Personnellement, j’y ai vu une occasion qui ne s’était jamais présentée depuis que je travaille dans l’industrie.
Chez Blur, on a la chance d’avoir le meilleur des deux mondes. J’entends par là des artistes qui ont toujours eu l’habitude de travailler de la full CG et des artistes qui viennent des VFX.
L’intention de Dan et de Franck sur ce projet, afin d’être le plus réaliste possible, était de faire un véritable tournage. On a donc transformé le studio de motion capture avec qui on a l’habitude de travailler. Blur a composé une petite équipe de tournage, et on s’est mis dans les mêmes conditions que pour un tournage de pub, avec Ken Seng (directeur de la photographie de Deadpool) à la direction photo. Je me suis chargé du « data wrangling » (ce que j’avais souvent l’habitude de faire en tant que CG Sup), c’est-à-dire : prise d’Hdr, photographie Hdr des lumières, mesures du set, capture des différents light-rigs des plans clefs de chaque show, etc.

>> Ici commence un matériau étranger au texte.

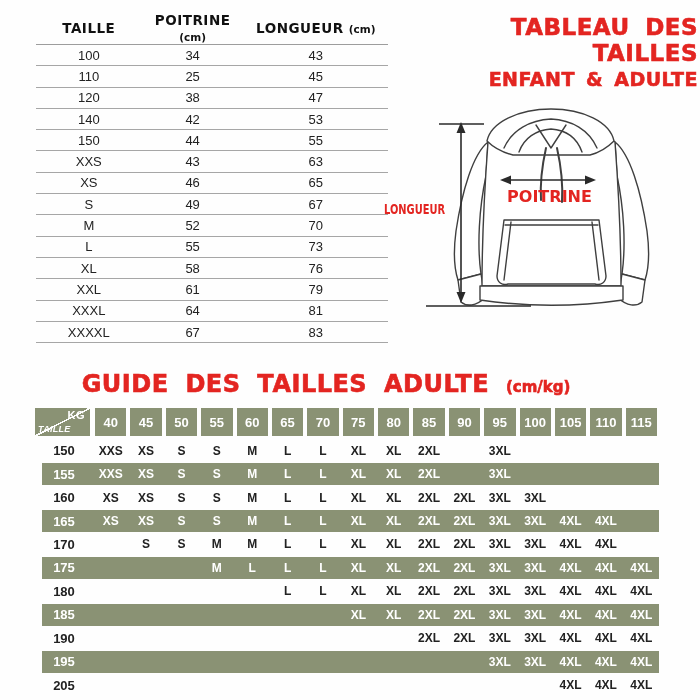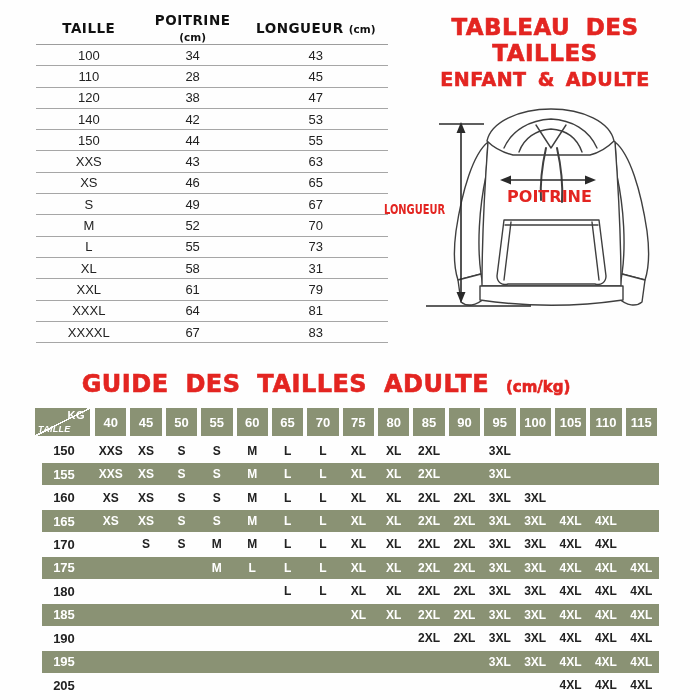--- a/index.html
+++ b/index.html
@@ -29,7 +29,7 @@
 
   
   .main-title{
-    position:absolute;left:392px;top:14px;width:306px;text-align:center;
+    position:absolute;left:392px;top:14px;width:306px;text-align:right;
     font-family:"DejaVu Sans",sans-serif;font-weight:bold;line-height:1.15;
     -webkit-text-stroke:.6px currentColor;
   }

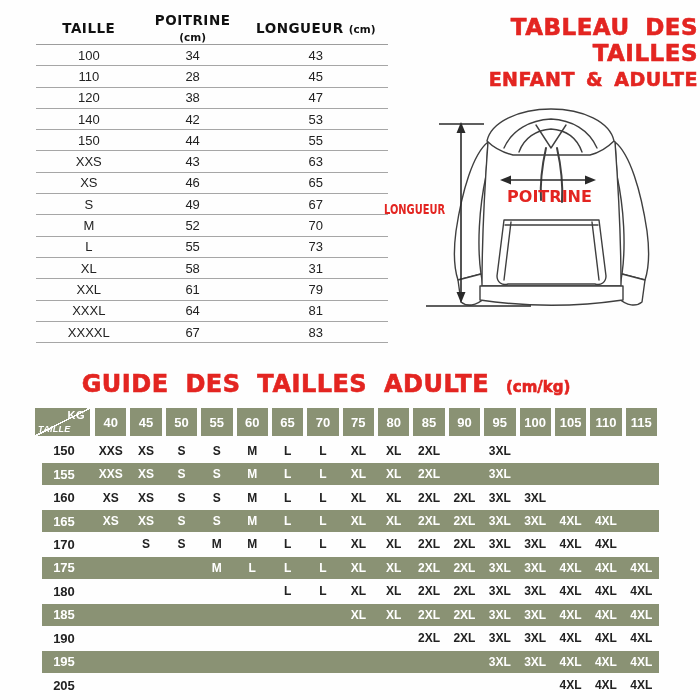--- a/index.html
+++ b/index.html
@@ -109,7 +109,7 @@
       </tr>
       <tr>
         <td>110</td>
-        <td>28</td>
+        <td>25</td>
         <td>45</td>
       </tr>
       <tr>

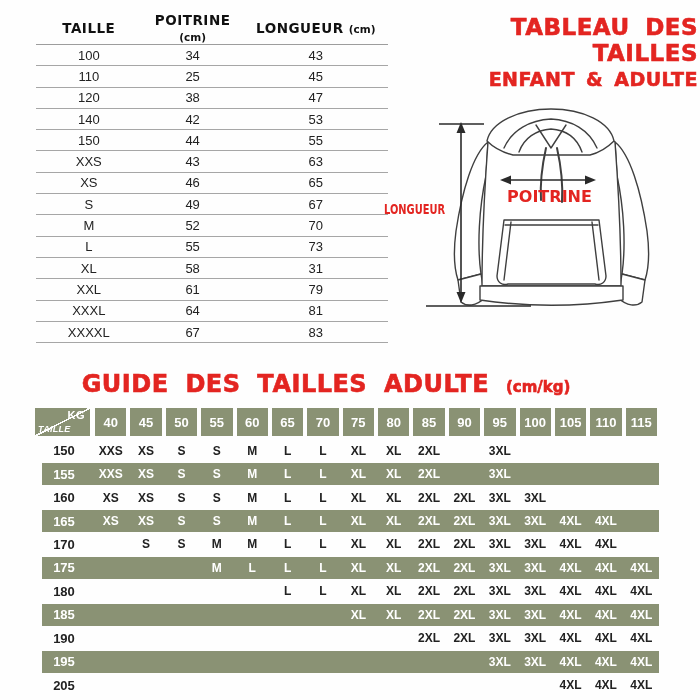--- a/index.html
+++ b/index.html
@@ -155,7 +155,7 @@
       <tr>
         <td>XL</td>
         <td>58</td>
-        <td>31</td>
+        <td>76</td>
       </tr>
       <tr>
         <td>XXL</td>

Ensuite de retour au studio, on passe par le process habituel d’un retour de tournage : réunion avec l’équipe pour que chaque artiste comprenne chaque scène à travers la topologie du tournage, comme s’ils y avaient assisté. Puis dérush des plans, montage, etc. Cela nous a fourni de précieuses informations, qui nous ont permis d’avoir très rapidement une première intention de lighting, un grain de camera analysé directement à partir des plates shootées, calcul de lens distorsion, analyse du comportement des lentilles (comment les bokeh réagissent), etc.
On s’est donc retrouvé dans une situation idéale avec un environnement que l’on contrôle totalement puisqu’il est full CG, mais aussi avec une tonne de données liées à la captation, qui nous permettent d’être techniquement corrects.